(Seoul=Yonhap Infomax) Eun Byul Yun – South Korea Gas Corporation (KOGAS), the state-run gas utility, faces mounting pressure as a significant portion of its short-term debt matures at the end of the year, coinciding with a sharp rise in short-term interest rates and seasonal liquidity tightening in local markets.
According to Yonhap Infomax’s integrated statistics on commercial paper (CP) and electronic short-term bonds (screen no. 4717) as of the 25th, KOGAS’s outstanding short-term debt—including CP and electronic short-term notes—stood at 5.14 trillion won ($3.97 billion).
Notably, more than 60% of this—over 3 trillion won ($2.32 billion)—is set to mature by year-end. Yonhap Infomax’s issuer-specific bond maturity statistics (screen no. 4290) show KOGAS’s remaining short-term debt maturing within the year totals 3.18 trillion won ($2.46 billion).
Amid a recalibration of monetary policy expectations, bond yields have surged and credit market sentiment has cooled. The yield on 91-day CP jumped from around 2.7% at the end of last month to 2.96% as of yesterday. Should KOGAS roll over the entire maturing amount at these higher rates, its additional interest burden is estimated to reach several billion won.
Year-end typically brings seasonal liquidity contraction, further complicating refinancing conditions. Over the past five years, short-term rates including CP have consistently risen between October and December.
Recent KOGAS issuance trends also reflect this rate spike. The coupon rate for CP maturing in March 2025, issued on the 19th, was in the 3% range—substantially higher than the 2.6–2.7% range for three-month notes issued in September and October.
However, there are signs of stabilization in both the broader bond market and the short-term funding market. One bond market participant noted, “While sentiment for short-term instruments had been very weak, we’re now seeing some recovery. Still, CP rates backed by time deposits remain elevated and have yet to decline, so further monitoring is needed.”

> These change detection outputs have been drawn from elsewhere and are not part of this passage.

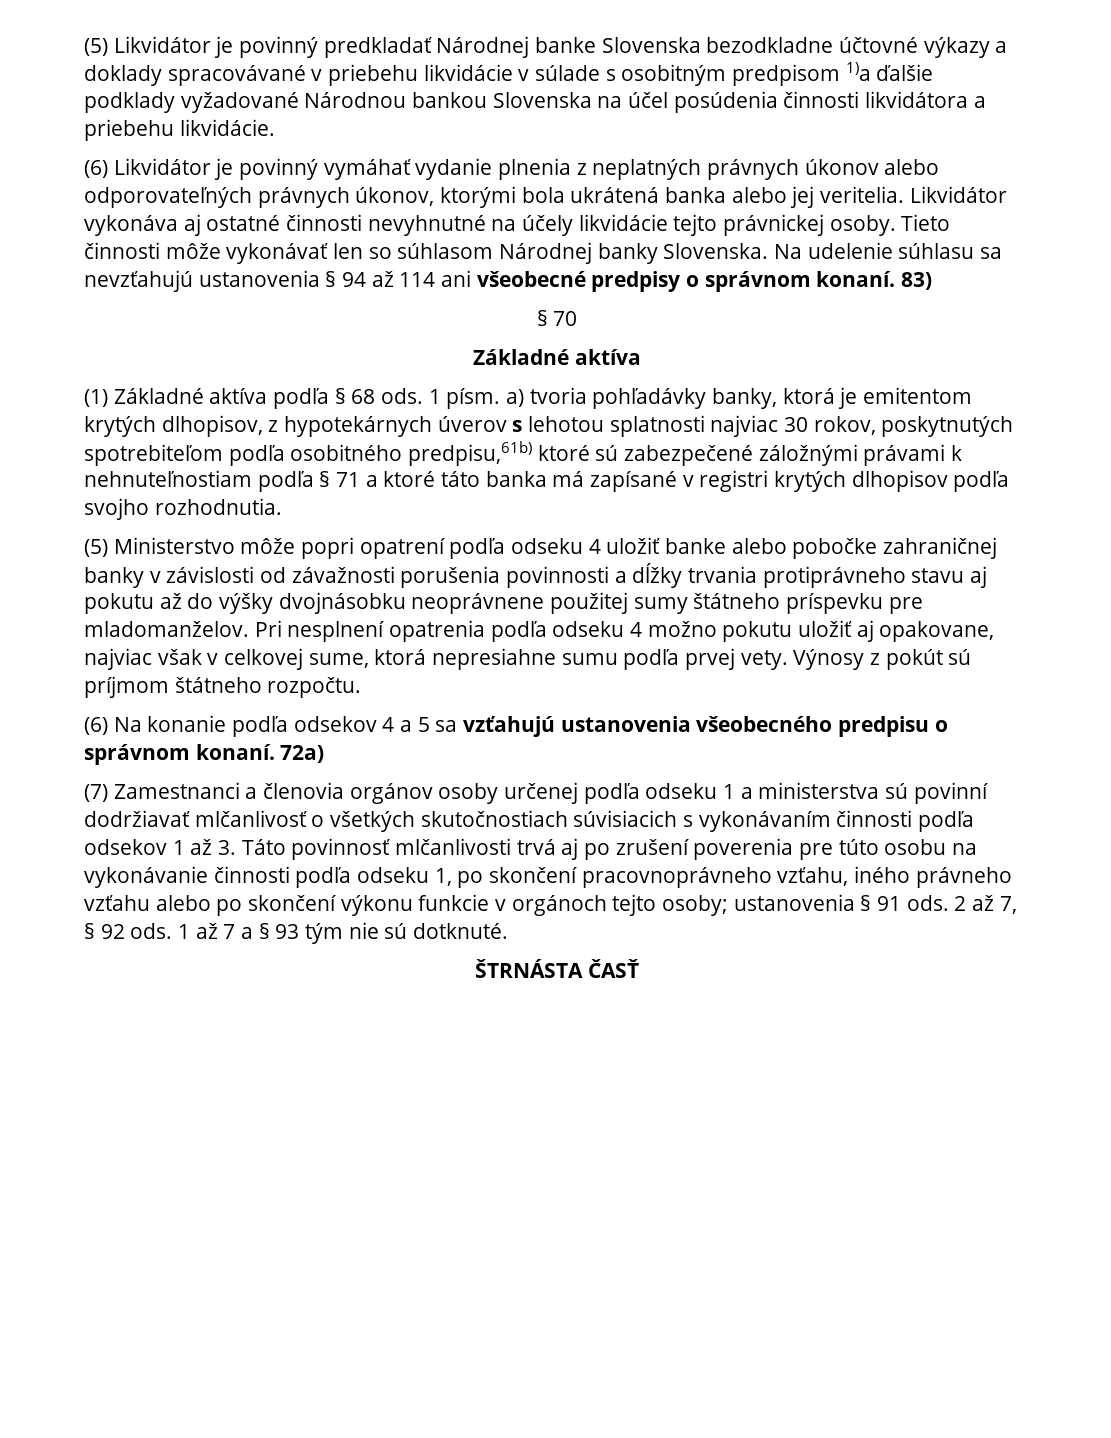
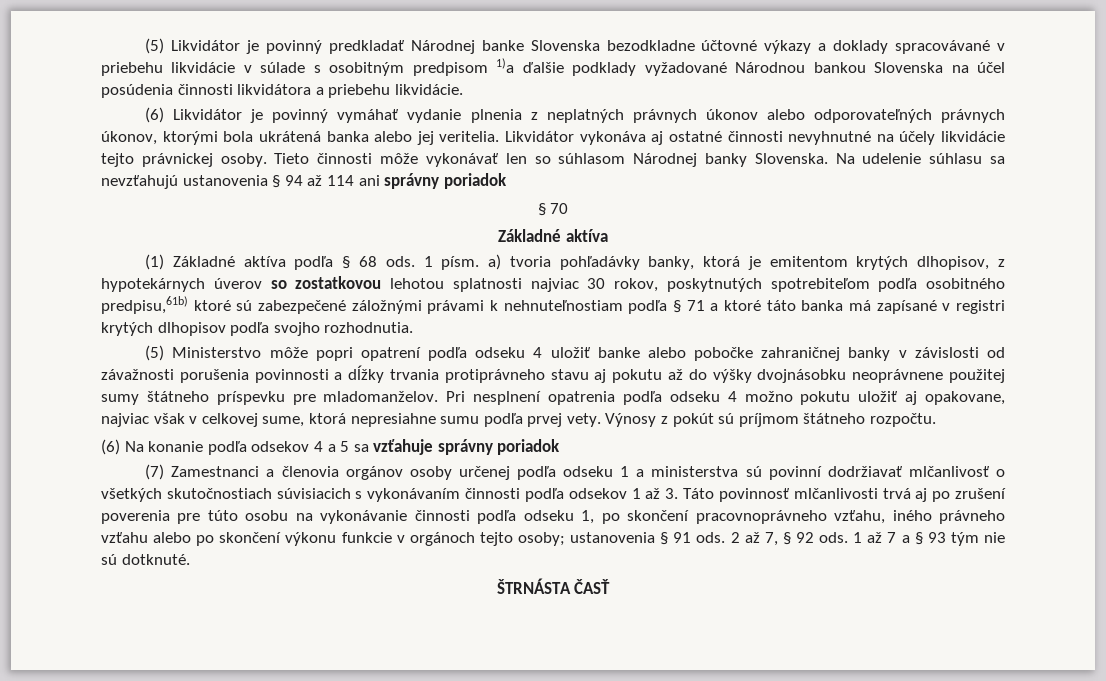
- Na udelenie súhlasu sa nevzťahujú ustanovenia § 94 až 114 ani všeobecné predpisy o správnom konaní. 83)
+ Na udelenie súhlasu sa nevzťahujú ustanovenia § 94 až 114 ani správny poriadok
- 1 písm. a) tvoria pohľadávky banky, ktorá je emitentom krytých dlhopisov, z hypotekárnych úverov s lehotou splatnosti najviac 30 rokov, poskytnutých spotrebiteľom podľa osobitného predpisu,61b) ktoré sú zabezpečené záložnými právami k nehnuteľnostiam podľa § 71 a ktoré táto banka má zapísané v registri krytých dlhopisov podľa svojho rozhodnutia.
+ 1 písm. a) tvoria pohľadávky banky, ktorá je emitentom krytých dlhopisov, z hypotekárnych úverov so zostatkovou lehotou splatnosti najviac 30 rokov, poskytnutých spotrebiteľom podľa osobitného predpisu,61b) ktoré sú zabezpečené záložnými právami k nehnuteľnostiam podľa § 71 a ktoré táto banka má zapísané v registri krytých dlhopisov podľa svojho rozhodnutia.
- (6) Na konanie podľa odsekov 4 a 5 sa vzťahujú ustanovenia všeobecného predpisu o správnom konaní. 72a)
+ (6) Na konanie podľa odsekov 4 a 5 sa vzťahuje správny poriadok

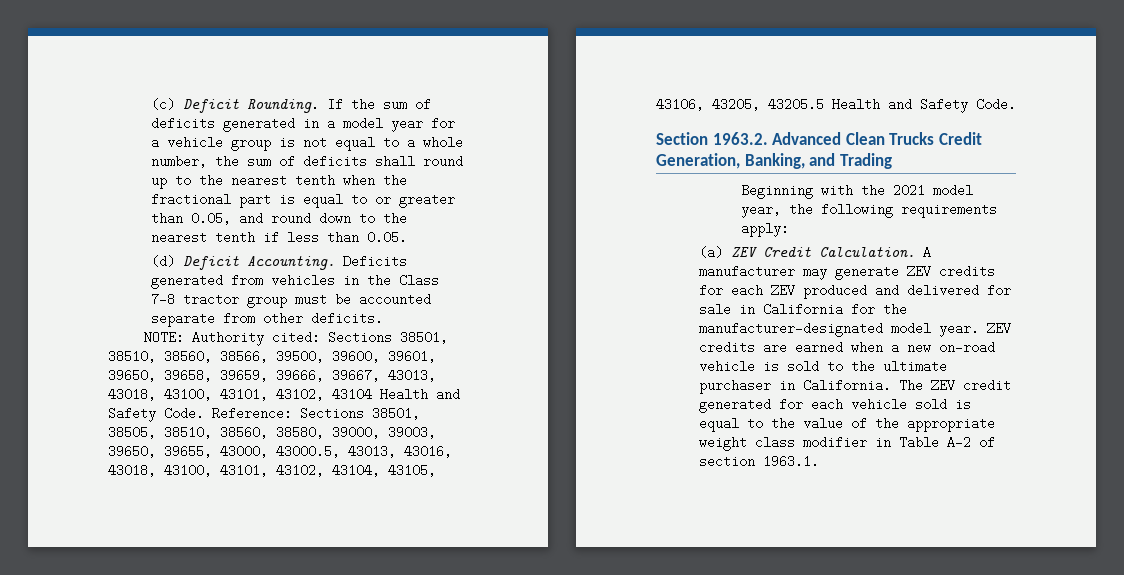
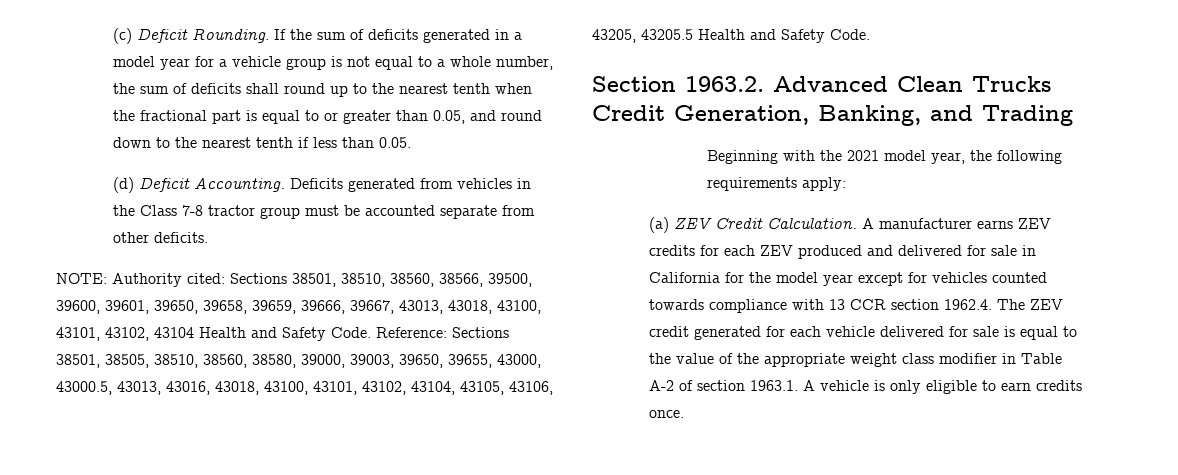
- A manufacturer may generate ZEV credits for each ZEV produced and delivered for sale in California for the manufacturer-designated model year. ZEV credits are earned when a new on-road vehicle is sold to the ultimate purchaser in California. The ZEV credit generated for each vehicle sold is equal to the value of the appropriate weight class modifier in Table A-2 of section 1963.1.
+ A manufacturer earns ZEV credits for each ZEV produced and delivered for sale in California for the model year except for vehicles counted towards compliance with 13 CCR section 1962.4. The ZEV credit generated for each vehicle delivered for sale is equal to the value of the appropriate weight class modifier in Table A-2 of section 1963.1. A vehicle is only eligible to earn credits once.

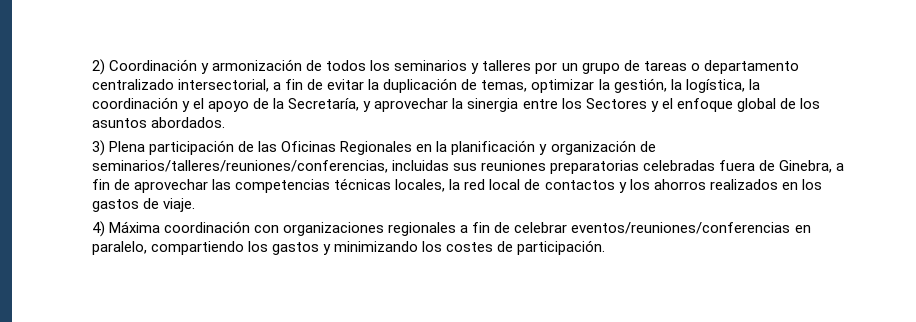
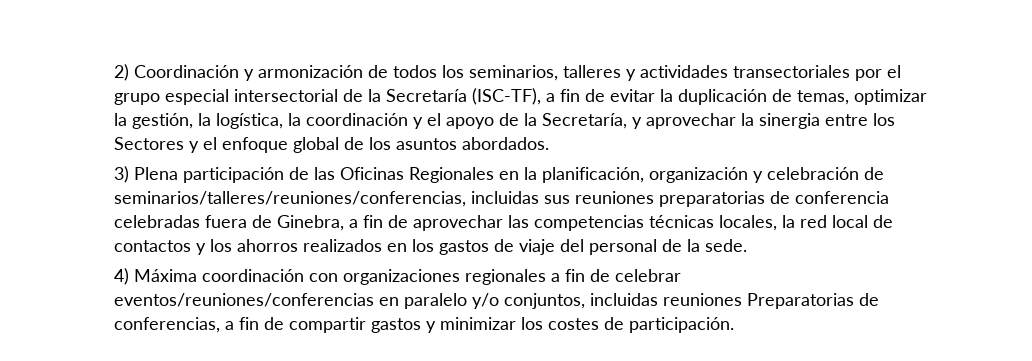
- 2) Coordinación y armonización de todos los seminarios y talleres por un grupo de tareas o departamento centralizado intersectorial, a fin de evitar la duplicación de temas, optimizar la gestión, la logística, la coordinación y el apoyo de la Secretaría, y aprovechar la sinergia entre los Sectores y el enfoque global de los asuntos abordados.
+ 2) Coordinación y armonización de todos los seminarios, talleres y actividades transectoriales por el grupo especial intersectorial de la Secretaría (ISC-TF), a fin de evitar la duplicación de temas, optimizar la gestión, la logística, la coordinación y el apoyo de la Secretaría, y aprovechar la sinergia entre los Sectores y el enfoque global de los asuntos abordados.
- 3) Plena participación de las Oficinas Regionales en la planificación y organización de seminarios/talleres/reuniones/conferencias, incluidas sus reuniones preparatorias celebradas fuera de Ginebra, a fin de aprovechar las competencias técnicas locales, la red local de contactos y los ahorros realizados en los gastos de viaje.
+ 3) Plena participación de las Oficinas Regionales en la planificación, organización y celebración de seminarios/talleres/reuniones/conferencias, incluidas sus reuniones preparatorias de conferencia celebradas fuera de Ginebra, a fin de aprovechar las competencias técnicas locales, la red local de contactos y los ahorros realizados en los gastos de viaje del personal de la sede.
- 4) Máxima coordinación con organizaciones regionales a fin de celebrar eventos/reuniones/conferencias en paralelo, compartiendo los gastos y minimizando los costes de participación.
+ 4) Máxima coordinación con organizaciones regionales a fin de celebrar eventos/reuniones/conferencias en paralelo y/o conjuntos, incluidas reuniones Preparatorias de conferencias, a fin de compartir gastos y minimizar los costes de participación.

KOGAS is also gradually reducing its debt burden to improve its financial structure, raising the possibility of cash repayment or alternative funding options. As of Q3 this year, KOGAS’s other borrowings—including CP, electronic short-term notes, and bank loans—fell by about 37% quarter-on-quarter to 8.2041 trillion won ($6.34 billion). In contrast, outstanding bonds, including foreign currency bonds, rose about 3% to 27 trillion won ($20.88 billion) during the same period.
A KOGAS official said regarding year-end CP and short-term note refinancing, “We will assess market conditions and consider a range of funding sources.”